Certain aspects of Kaufman’s film recall a legendary French film, whose story was equally baffling and enigmatic. The opening sequence of Kaufman’s film shows images of the interior of a house. The camera lingers on little details of an emptied family house—the ageing wallpaper, the tear on a door screen, the movement of a curtain next to a window left opened—as Jessie Buckley’s voice over tells us of her character’s relationship with a certain Jake. Alain Resnais’ Last Year in Marienbad, written by Alain Robbe-Grillet, also begins with images of the building, a hotel, in which the action of the film will take place, while the narration of the voice-over hovers over the images.

There are other many similarities between the two films—the enigmatic stage play that mirrors the story of the film, the changing outfits of the female protagonist, the sudden cuts to another time or place—that would suggest I’m Thinking of Ending Things was inspired by Last Year in Marienbad in terms of style.

I’m Thinking of Ending Things can be interpreted in a number of ways. One could say that the film explores the beginnings of a relationship, the anxiety of first meeting the parents. But it is most of all about doubt. Doubting what you think you know, what you have been taught to know. Doubting the very nature of our own thoughts as original. The film many times questions where our ideas and thoughts come from, whether there are not just mere imitations or copies planted in by pre-existing materials from our society’s culture, such as movies, poems, novels or even film reviews.

Many of the things Jessie Buckley’s character says are in fact quotes from other works, such as a poem by Canadian writer Eva H.D. or a Pauline Kael film review, while Jesse Plemons’ Jake cites and sings many popular musicals. In the beginning dialogue between Lucy and Jake, they frequently comment quotes by Bette Davies or William Wordsworth for example, or common sayings, such as trains always ran on time under Mussolini.

Nothing is original, all that we say and do are but mere echoes of what we’ve already read and seen.
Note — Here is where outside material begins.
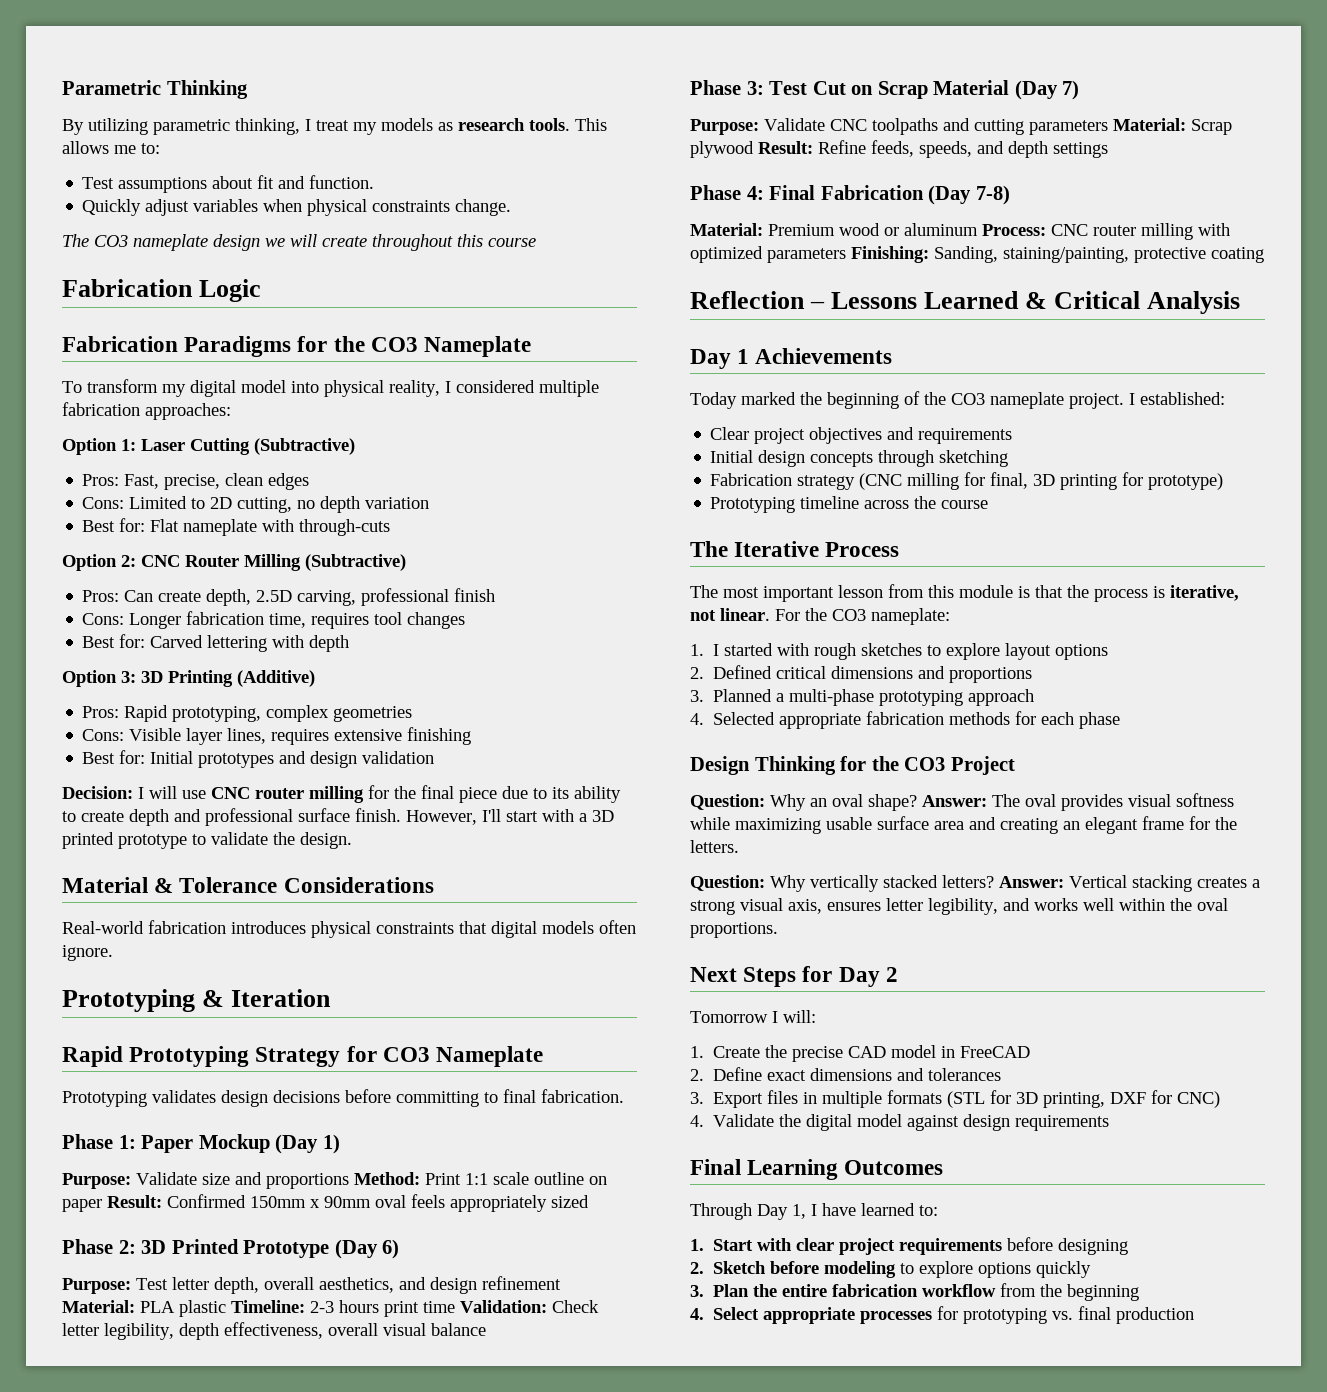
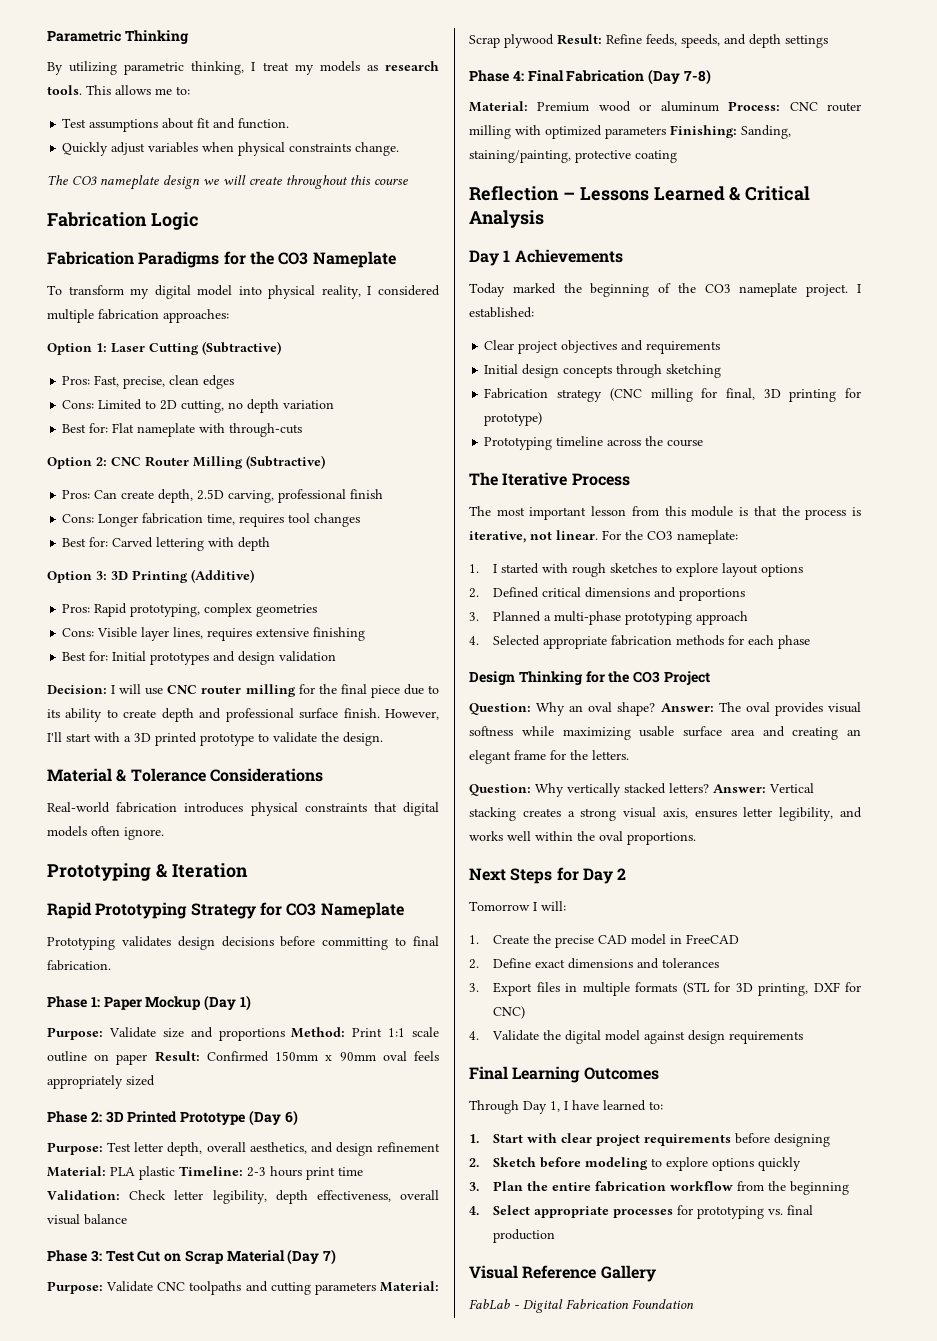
+ Visual Reference Gallery
+ FabLab - Digital Fabrication Foundation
It thus becomes clear that the moments that resemble Last Year in Marienbad function as another means of quoting the film. It is not only what is being said that are quotations, but the images too cite previous works. I’m Thinking of Ending Things suggests the impact pop culture has on the construction of our own identity, our own sense of self. Lucy herself at one point calls cinema a “societal malady,” comparing it to a virus “changing us into itself.” I guess we are what we eat, and in this case, what we watch and read.

This is a remarkable film, and it is one of the few films I can’t wait to watch again.

I’m Thinking of Ending Things is now on Netflix.